Armenian, Azeri FMs to Meet Again

90
0

YEREVAN (RFE/RL) — The foreign ministers of Armenia and Azerbaijan will meet again soon for further talks on the Nagorno-Karabakh conflict, the Armenian Foreign Ministry said on Monday, May 27.

The ministry spokeswoman, Anna Naghdalyan, said Foreign Minister Zohrab Mnatsakanyan and US, Russian and French mediators discussed in Yerevan preparations his “upcoming” talks with his Azerbaijani counterpart Elmar Mammadyarov.

The three mediators co-chairing the Organization for Security and Cooperation in Europe (OSCE) Minsk Group visited the Armenian capital at the start of a fresh tour of the Karabakh conflict zone. They met with Prime Minister Nikol Pashinyan later in the day.

Naghdalyan gave no date of Mnatsakanyan’s planned talks with Mammadyarov.

The top Armenian and Azerbaijani diplomats most recently met in Moscow on April 15 in the presence of Russian Foreign Minister Sergey Lavrov. A joint statement released by the three ministers said the warring sides reaffirmed their stated intention to strengthen the ceasefire regime around Karabakh and along the Armenian-Azerbaijani border and to take other take confidence-building measures.

Pashinyan and Azerbaijani President Ilham Aliyev briefly spoke with each other when they visited Brussels on May 13. It was Pashinyan’s and Aliyev’s fifth face-to-face contact in about eight months. Their first meeting held in Tajikistan in September was followed by a significant decrease in ceasefire violations on the frontlines.
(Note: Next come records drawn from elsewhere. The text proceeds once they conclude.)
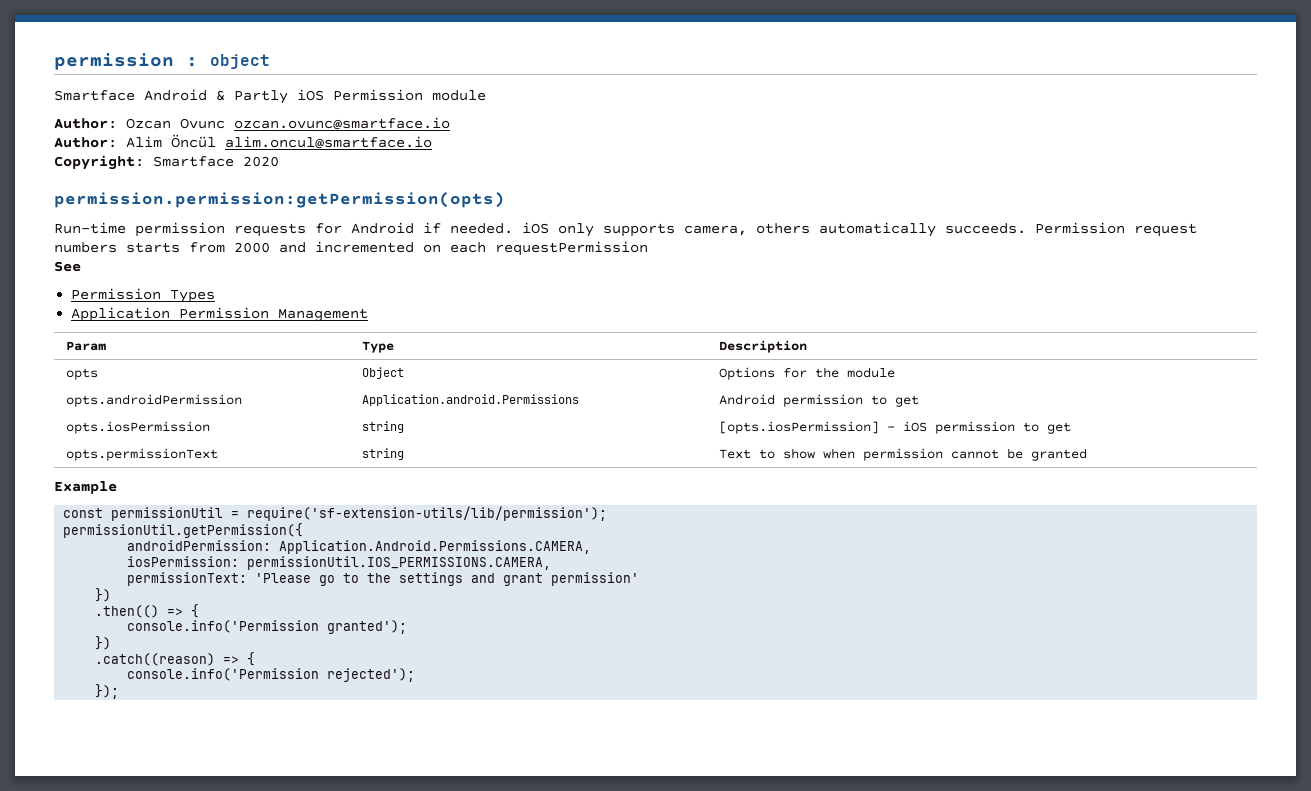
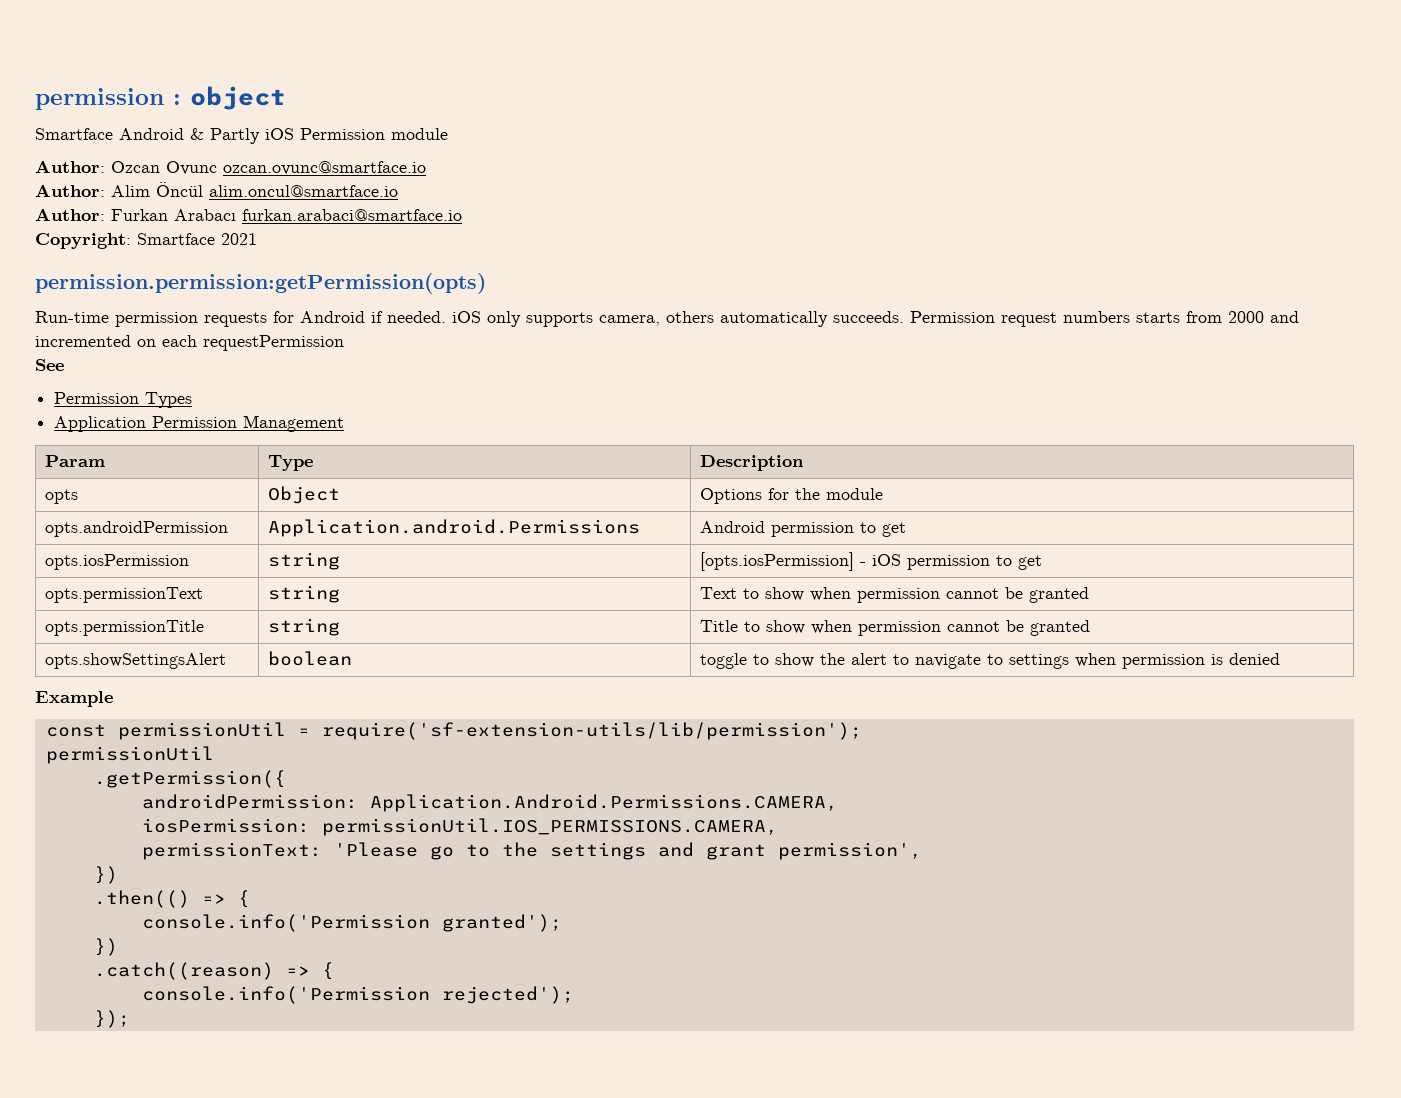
(432, 142) none -> [35,208,462,221] // Author: Furkan Arabacı furkan.arabaci@smartface.io
[243,156,279,167] 2020 -> [221,233,257,245] 2021
(1087, 454) none -> [44,620,204,636] [267,618,340,636] [699,620,1090,636] [44,653,226,669] [267,651,352,666] [699,653,1280,669] // opts.permissionTitle | string | Title to show when permission cannot be granted // opts.showSettingsAlert | boolean | toggle to show the alert to navigate to settings when permission is denied
[63,523,304,538] permissionUtil.getPermission({ -> [45,746,214,764] [93,770,286,788] permissionUtil // .getPermission({
[551,572,640,586] permission' -> [777,842,922,860] permission',

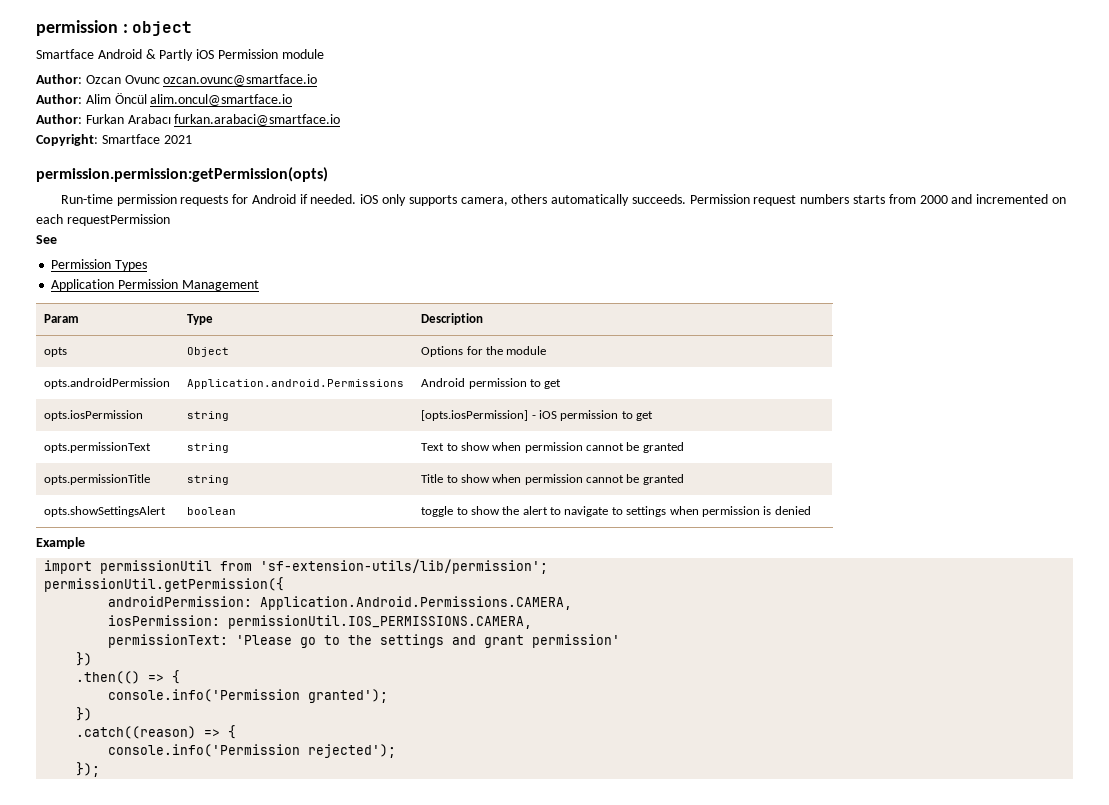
[45,722,862,740] [45,746,214,764] [93,770,286,788] const permissionUtil = require('sf-extension-utils/lib/permission'); // permissionUtil // .getPermission({ -> [44,559,549,574] [44,577,285,592] import permissionUtil from 'sf-extension-utils/lib/permission'; // permissionUtil.getPermission({
[777,842,922,860] permission', -> [532,634,621,648] permission'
Get the Mirror in your inbox:

In an interview with the Russian daily Kommersant published on Monday, Mammadyarov sounded cautiously optimistic about further Armenian-Azerbaijani peace talks. He said Baku last year give Armenia’s new leadership time to “familiarize itself with details of the negotiation process.”

“That transitional phase ended, and negotiations resumed at the level of both the leaders of the two countries and the foreign ministers … The dialogue is going on in the existing format and under a particular agenda, which gives rise to certain optimism,” he said.

Mammadyarov also stressed that confidence-building measures by the two sides must go hand in hand with “real steps in the negotiation process” and “elimination of severe consequences” of the conflict. That first and foremost means a “withdrawal of occupation forces from Azerbaijan’s territories,” he said.